ASSIGNMENT
What is needed is a verbatim copy of every record below, with the pictures left out.
THE INPUT: Begin
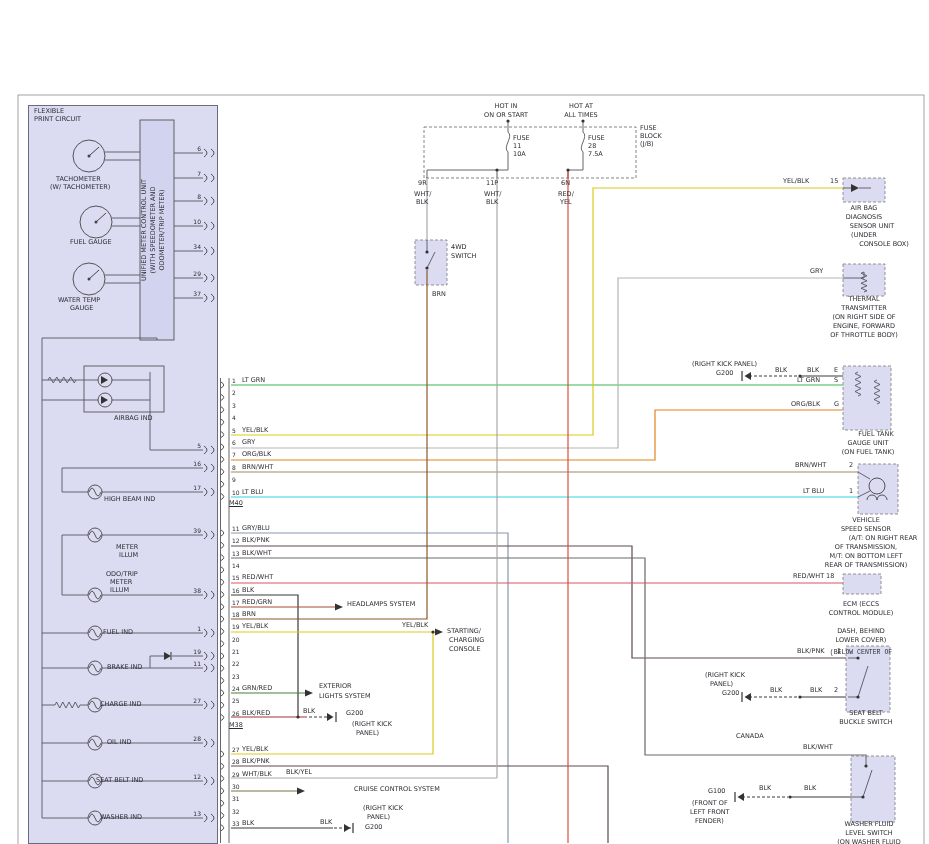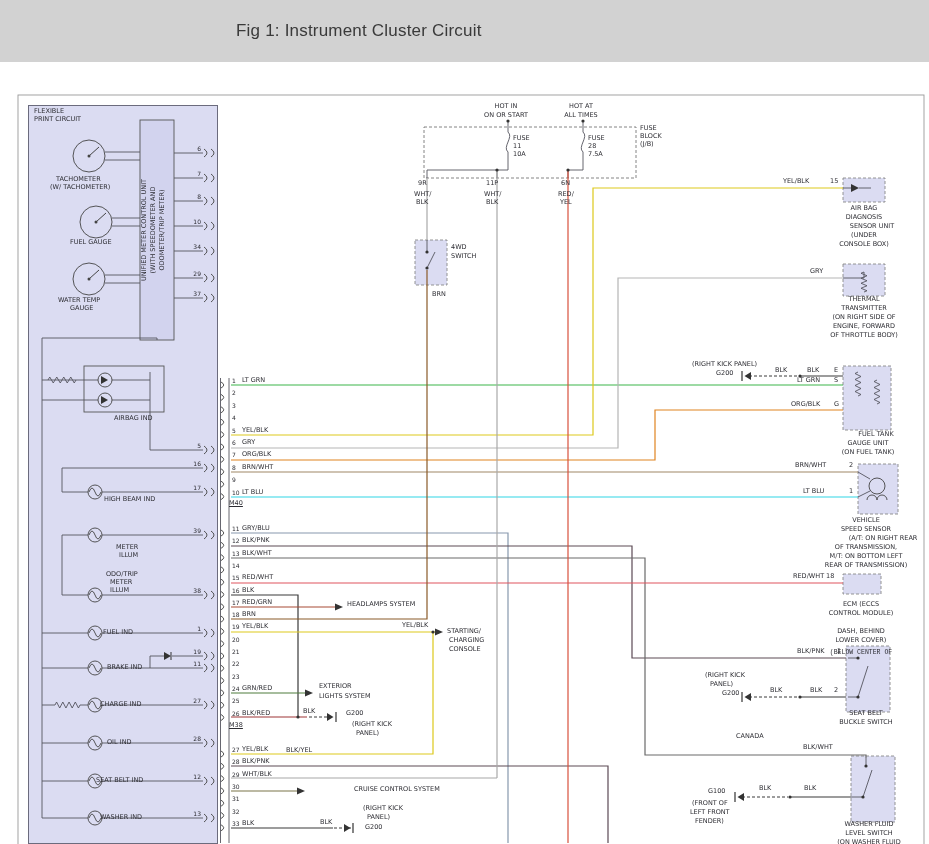--- a/index.html
+++ b/index.html
@@ -25,9 +25,6 @@
 <body>
 
 <div class="stage">
-  <div class="header">
-    <span class="title">Fig 1: Instrument Cluster Circuit</span>
-  </div>
   <div class="panel"></div>
   <svg id="wires" width="929" height="844">
       <rect x="18" y="95" width="906" height="760" fill="none" stroke="#999" stroke-width="0.9"></rect>

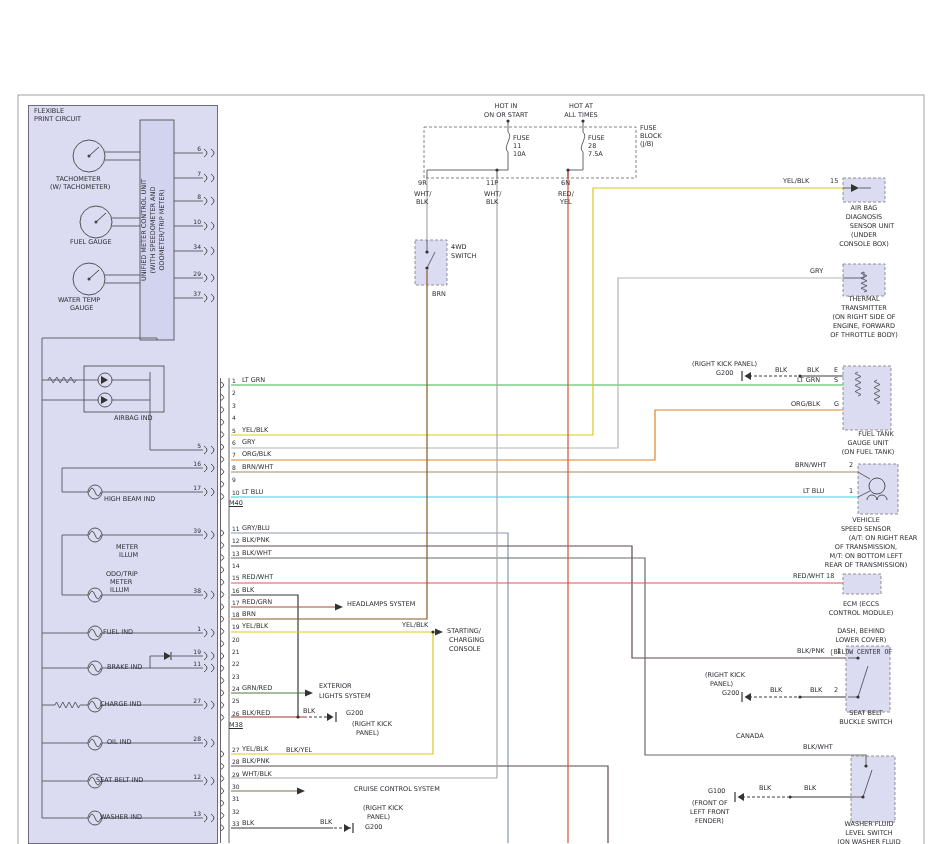--- a/index.html
+++ b/index.html
@@ -390,7 +390,7 @@
       <span class="lb c" style="left: 864px; top: 214px;">DIAGNOSIS</span>
       <span class="lb c" style="left: 864px; top: 223px; margin-left: 8px;">SENSOR UNIT</span>
       <span class="lb c" style="left: 864px; top: 232px;">(UNDER</span>
-      <span class="lb c" style="left: 864px; top: 241px;">CONSOLE BOX)</span>
+      <span class="lb c" style="left: 884px; top: 241px;">CONSOLE BOX)</span>
       <span class="lb c" style="left: 864px; top: 296px;">THERMAL</span>
       <span class="lb c" style="left: 864px; top: 305px;">TRANSMITTER</span>
       <span class="lb c" style="left: 864px; top: 314px;">(ON RIGHT SIDE OF</span>

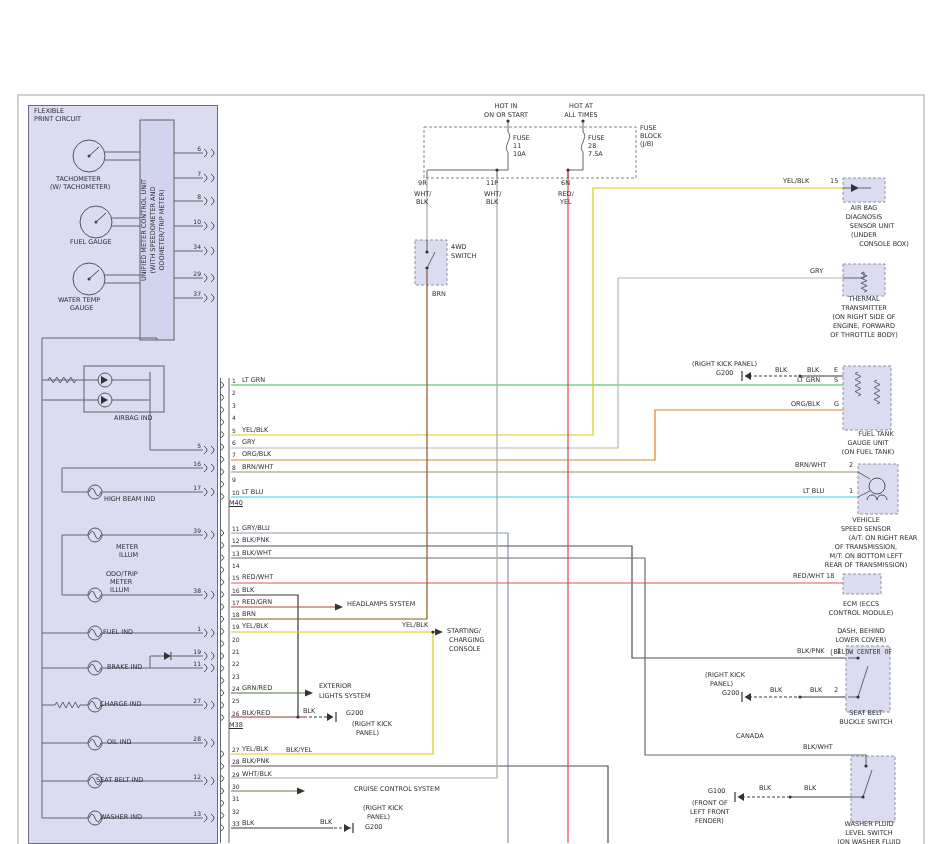--- a/index.html
+++ b/index.html
@@ -464,7 +464,7 @@
       <span class="lb n" style="left: 232px; top: 770.6px;">29</span>
       <span class="lb" style="left: 242px; top: 770.6px;">WHT/BLK</span>
       <span class="lb n" style="left: 232px; top: 782.9px;">30</span>
-      <span class="lb" style="left: 242px; top: 747px; padding-left: 44px;">BLK/YEL</span>
+      <span class="lb" style="left: 242px; top: 769px; padding-left: 44px;">BLK/YEL</span>
       <span class="lb n" style="left: 232px; top: 795.2px;">31</span>
       <span class="lb n" style="left: 232px; top: 807.5px;">32</span>
       <span class="lb n" style="left: 232px; top: 819.8px;">33</span>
THE INPUT: End
WRITTEN SOLUTION
--- a/index.html
+++ b/index.html
@@ -25,9 +25,6 @@
 <body>
 
 <div class="stage">
-  <div class="header">
-    <span class="title">Fig 1: Instrument Cluster Circuit</span>
-  </div>
   <div class="panel"></div>
   <svg id="wires" width="929" height="844">
       <rect x="18" y="95" width="906" height="760" fill="none" stroke="#999" stroke-width="0.9"></rect>

--- a/index.html
+++ b/index.html
@@ -390,7 +390,7 @@
       <span class="lb c" style="left: 864px; top: 214px;">DIAGNOSIS</span>
       <span class="lb c" style="left: 864px; top: 223px; margin-left: 8px;">SENSOR UNIT</span>
       <span class="lb c" style="left: 864px; top: 232px;">(UNDER</span>
-      <span class="lb c" style="left: 864px; top: 241px;">CONSOLE BOX)</span>
+      <span class="lb c" style="left: 884px; top: 241px;">CONSOLE BOX)</span>
       <span class="lb c" style="left: 864px; top: 296px;">THERMAL</span>
       <span class="lb c" style="left: 864px; top: 305px;">TRANSMITTER</span>
       <span class="lb c" style="left: 864px; top: 314px;">(ON RIGHT SIDE OF</span>

--- a/index.html
+++ b/index.html
@@ -464,7 +464,7 @@
       <span class="lb n" style="left: 232px; top: 770.6px;">29</span>
       <span class="lb" style="left: 242px; top: 770.6px;">WHT/BLK</span>
       <span class="lb n" style="left: 232px; top: 782.9px;">30</span>
-      <span class="lb" style="left: 242px; top: 747px; padding-left: 44px;">BLK/YEL</span>
+      <span class="lb" style="left: 242px; top: 769px; padding-left: 44px;">BLK/YEL</span>
       <span class="lb n" style="left: 232px; top: 795.2px;">31</span>
       <span class="lb n" style="left: 232px; top: 807.5px;">32</span>
       <span class="lb n" style="left: 232px; top: 819.8px;">33</span>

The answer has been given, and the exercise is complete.